The CRPS for a set of observations can be calculated by aggregating the CRPS of the individual observations using an average or weighted average. A perfect CRPS score is equal to 0. Note that the CRPS reduces to the MAE if the predicted distribution is just a point estimate and not a distribution.

Left: Observation and prediction distribution. Right: Continuous Ranked Probability Score (CRPS) represented as the gray area between the cumulative distribution functions.

FIGURE 16.1: Left: Observation and prediction distribution. Right: Continuous Ranked Probability Score (CRPS) represented as the gray area between the cumulative distribution functions.

16.1 Cross-validation

The performance indices presented above can be computed using a new dataset or by splitting an existing dataset into a training dataset to fit the model and a testing dataset for validation. In cross-validation, the data is randomly split into several disjoint folds. Then, each fold is put aside in turn and used to evaluate the predictions obtained from a model fitted on the remaining folds. This procedure is called \(K\)-fold cross-validation if the data is split into \(K\) folds, and leave-one-out cross-validation (LOOCV) if each fold consists of only one observation.

In applications where spatial autocorrelation is present, randomly splitting the data into training and testing datasets may lead to an overestimation of the predictive performance since the characteristics of the testing and training datasets could be similar. In these situations, better performance measures may be used by employing spatial cross-validation and probability sampling.

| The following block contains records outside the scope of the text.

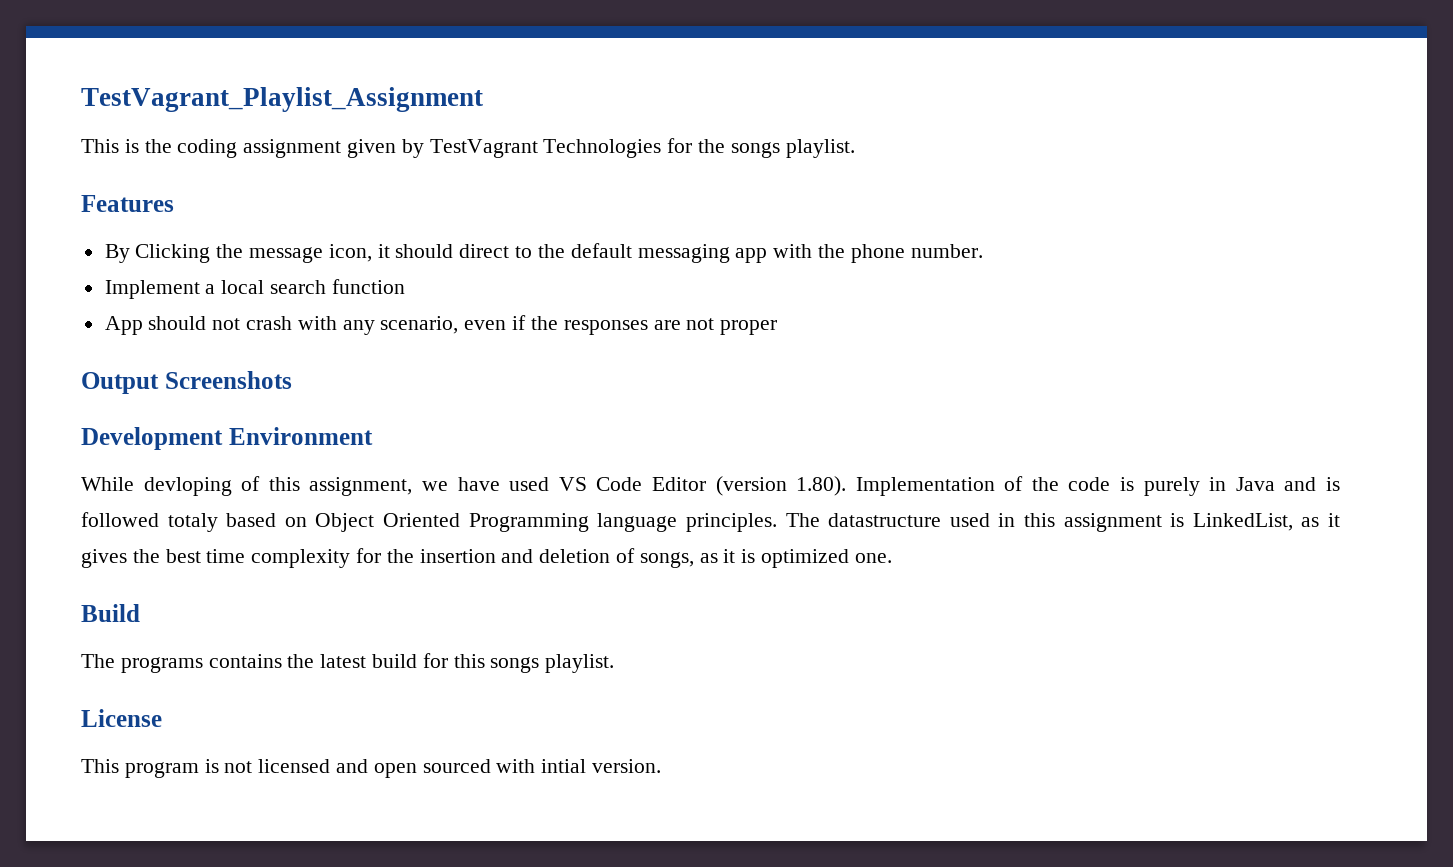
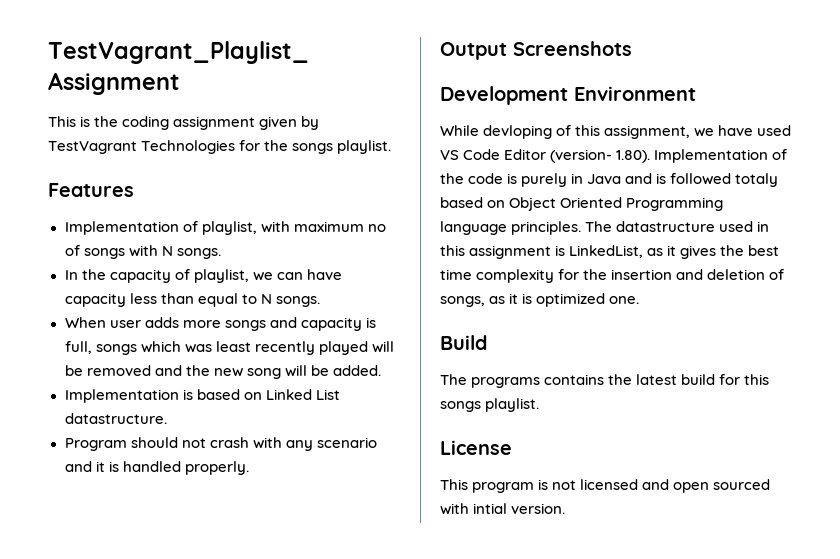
- By Clicking the message icon, it should direct to the default messaging app with the phone number.
- Implement a local search function
- App should not crash with any scenario, even if the responses are not proper
+ Implementation of playlist, with maximum no of songs with N songs.
+ In the capacity of playlist, we can have capacity less than equal to N songs.
+ When user adds more songs and capacity is full, songs which was least recently played will be removed and the new song will be added.
+ Implementation is based on Linked List datastructure.
+ Program should not crash with any scenario and it is handled properly.
- While devloping of this assignment, we have used VS Code Editor (version 1.80). Implementation of the code is purely in Java and is followed totaly based on Object Oriented Programming language principles.
+ While devloping of this assignment, we have used VS Code Editor (version- 1.80). Implementation of the code is purely in Java and is followed totaly based on Object Oriented Programming language principles.

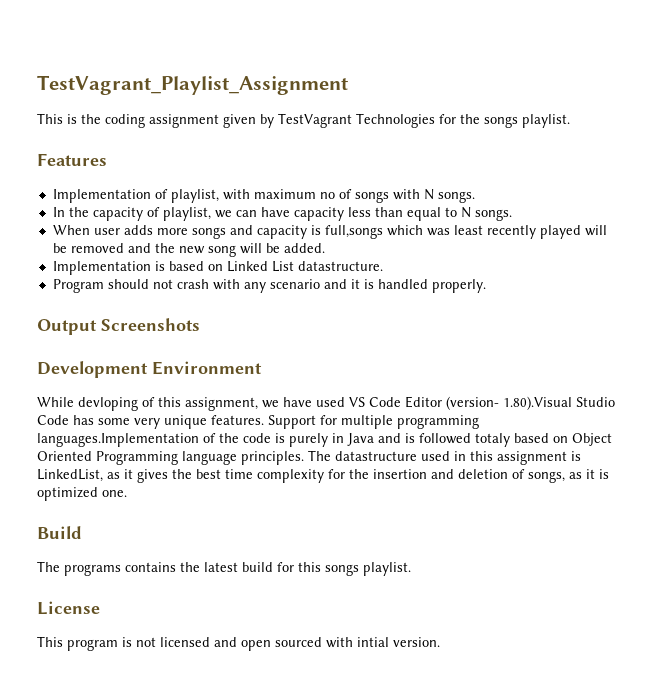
- When user adds more songs and capacity is full, songs which was least recently played will be removed and the new song will be added.
+ When user adds more songs and capacity is full,songs which was least recently played will be removed and the new song will be added.
- While devloping of this assignment, we have used VS Code Editor (version- 1.80). Implementation of the code is purely in Java and is followed totaly based on Object Oriented Programming language principles.
+ While devloping of this assignment, we have used VS Code Editor (version- 1.80).Visual Studio Code has some very unique features. Support for multiple programming languages.Implementation of the code is purely in Java and is followed totaly based on Object Oriented Programming language principles.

Spatial cross-validation generates training and testing locations that are enough separated to provide independent datasets. For example, the blockCV package (Valavi et al. 2023) provides a range of functions to generate spatially and environmentally separated datasets for spatial K-fold and LOOCV. The package includes functions to construct spatial and buffer blocks, and to allocate them to cross-validation folds. It also has functionality to assess the level of spatial autocorrelation to help select the blocks and the buffer sizes appropriately.

Note also that spatial cross-validation techniques may generate training datasets where geographic and therefore covariate space is excluded causing under-representation of environmental conditions similar to those at the validation locations. Probability sampling can be used in these situations to obtain a more representative set of locations and avoid extrapolation problems (Wadoux et al. 2021).